E alla luce degli ultimi giorni, Sisci ridimensiona anche l'impatto che le elezioni potranno avere nell'influenzare i futuri rapporti tra Pechino e Washington. «Martedì sono ripresi i colloqui militari tra Stati Uniti e Cina dopo quattro anni di interruzione. Il fatto che siano ripresi proprio nella settimana delle elezioni dimostra che entrambi i paesi vogliono tenere la situazione sotto controllo e che nessuno cerca escalation su Taiwan». E anche i toni di Xi Jinping nel suo messaggio «mi sono parsi concilianti. Diversamente da altre volte in passato non ha accennato all'uso della forza per la riunificazione. Certo, ha detto che la riunificazione avverrà, ma questo è un vecchio auspicio di Pechino».

Esploriamo però brevemente, per il gusto dell'ipotesi, l'improbabile scenario di una risposta militare di Pechino.
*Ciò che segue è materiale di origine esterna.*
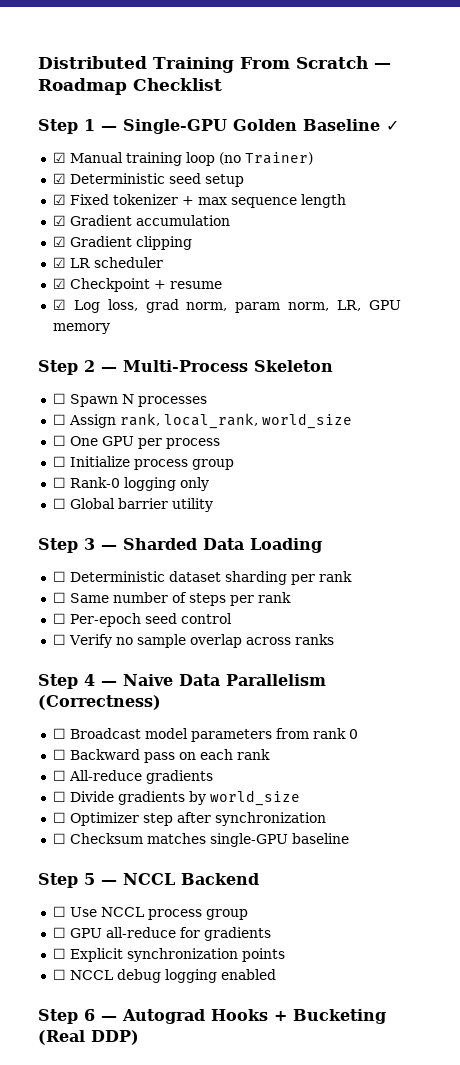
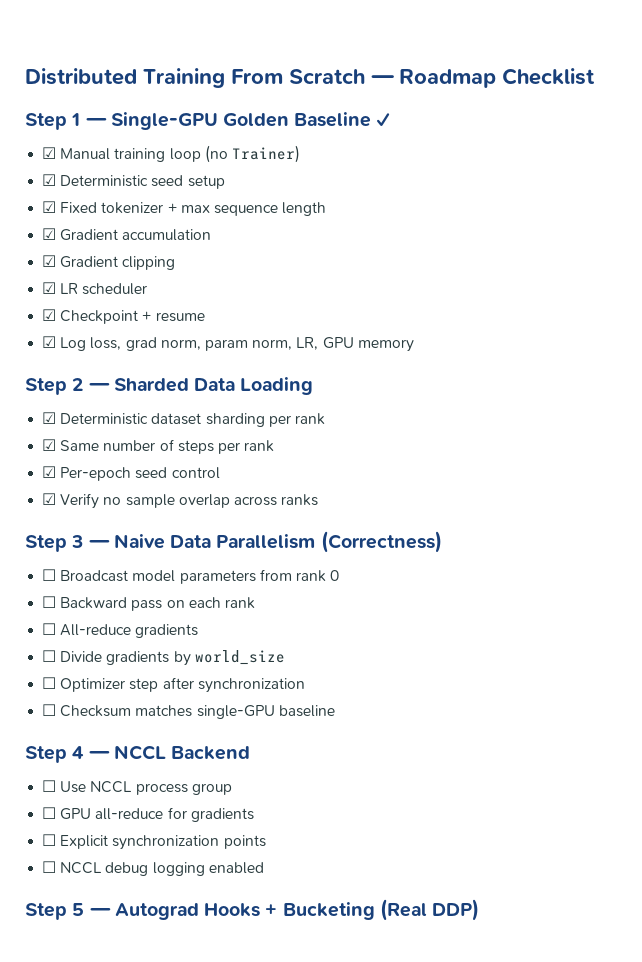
- Step 2 — Multi-Process Skeleton
- ☐ Spawn N processes
- ☐ Assign rank, local_rank, world_size
- ☐ One GPU per process
- ☐ Initialize process group
- ☐ Rank-0 logging only
- ☐ Global barrier utility
- Step 3 — Sharded Data Loading
+ Step 2 — Sharded Data Loading
- ☐ Deterministic dataset sharding per rank
+ ☑ Deterministic dataset sharding per rank
- ☐ Same number of steps per rank
+ ☑ Same number of steps per rank
- ☐ Per-epoch seed control
+ ☑ Per-epoch seed control
- ☐ Verify no sample overlap across ranks
+ ☑ Verify no sample overlap across ranks
- Step 4 — Naive Data Parallelism (Correctness)
+ Step 3 — Naive Data Parallelism (Correctness)
- Step 5 — NCCL Backend
+ Step 4 — NCCL Backend
- Step 6 — Autograd Hooks + Bucketing (Real DDP)
+ Step 5 — Autograd Hooks + Bucketing (Real DDP)

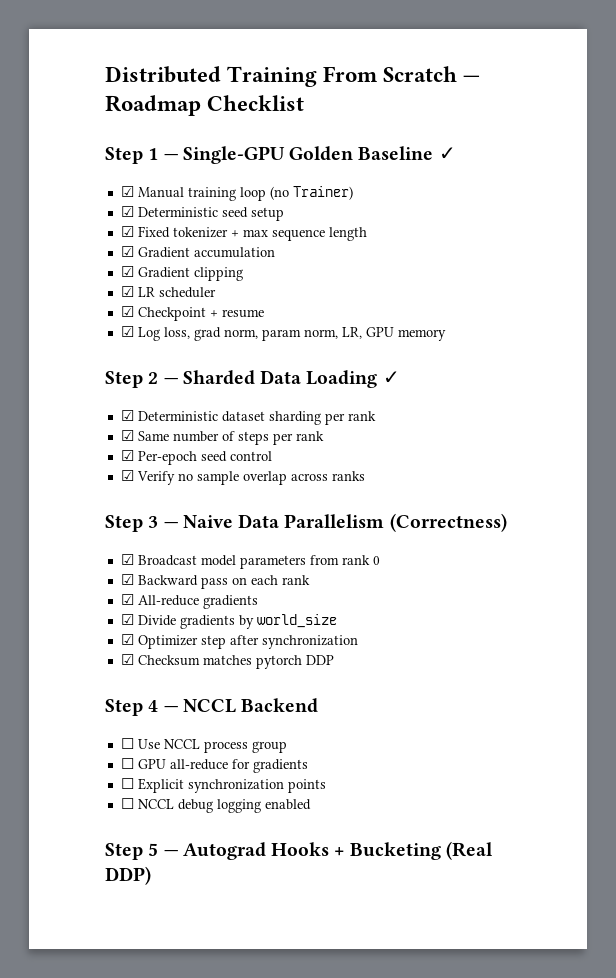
- Step 2 — Sharded Data Loading
+ Step 2 — Sharded Data Loading ✓
- ☐ Broadcast model parameters from rank 0
+ ☑ Broadcast model parameters from rank 0
- ☐ Backward pass on each rank
+ ☑ Backward pass on each rank
- ☐ All-reduce gradients
+ ☑ All-reduce gradients
- ☐ Divide gradients by world_size
+ ☑ Divide gradients by world_size
- ☐ Optimizer step after synchronization
+ ☑ Optimizer step after synchronization
- ☐ Checksum matches single-GPU baseline
+ ☑ Checksum matches pytorch DDP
Perché in questa particolare ottica c'è una domanda che sono in molti a porsi (e sulla quale la stessa popolazione taiwanese si è mostrata spaccata): gli Stati Uniti che reazione potrebbero avere? Sarebbe ipotizzabile a quel punto un intervento di tipo militare? «Se la situazione per ipotesi dovesse degenerare - anche se oggi non vedo i termini - certo ci sarebbe un intervento degli Stati Uniti ma probabilmente anche del Giappone, per cui Taiwan ha una posizione geografica strategica», sottolinea Sisci. E «a quel punto sarebbe guerra totale. Non vedo però oggi le condizioni per un tuffo nell’abisso. Inoltre Partito comunista e KMT, che ha governato l’isola per decenni, sono fratelli germani, nati da uno stesso padre, Sun Yat-sen. Si sono fatti la guerra, la pace e poi ancora la guerra e la pace per cento anni. Si conoscono benissimo e sanno benissimo i margini di tensione da applicare e tollerabili. Difficile che si possa scivolare in uno scontro per un incidente. Più delicato è invece tutto il quadro che si va a ri-delineare intorno alla Cina. Per questo il prossimo vertice del QUAD in India può essere più delicato e importante».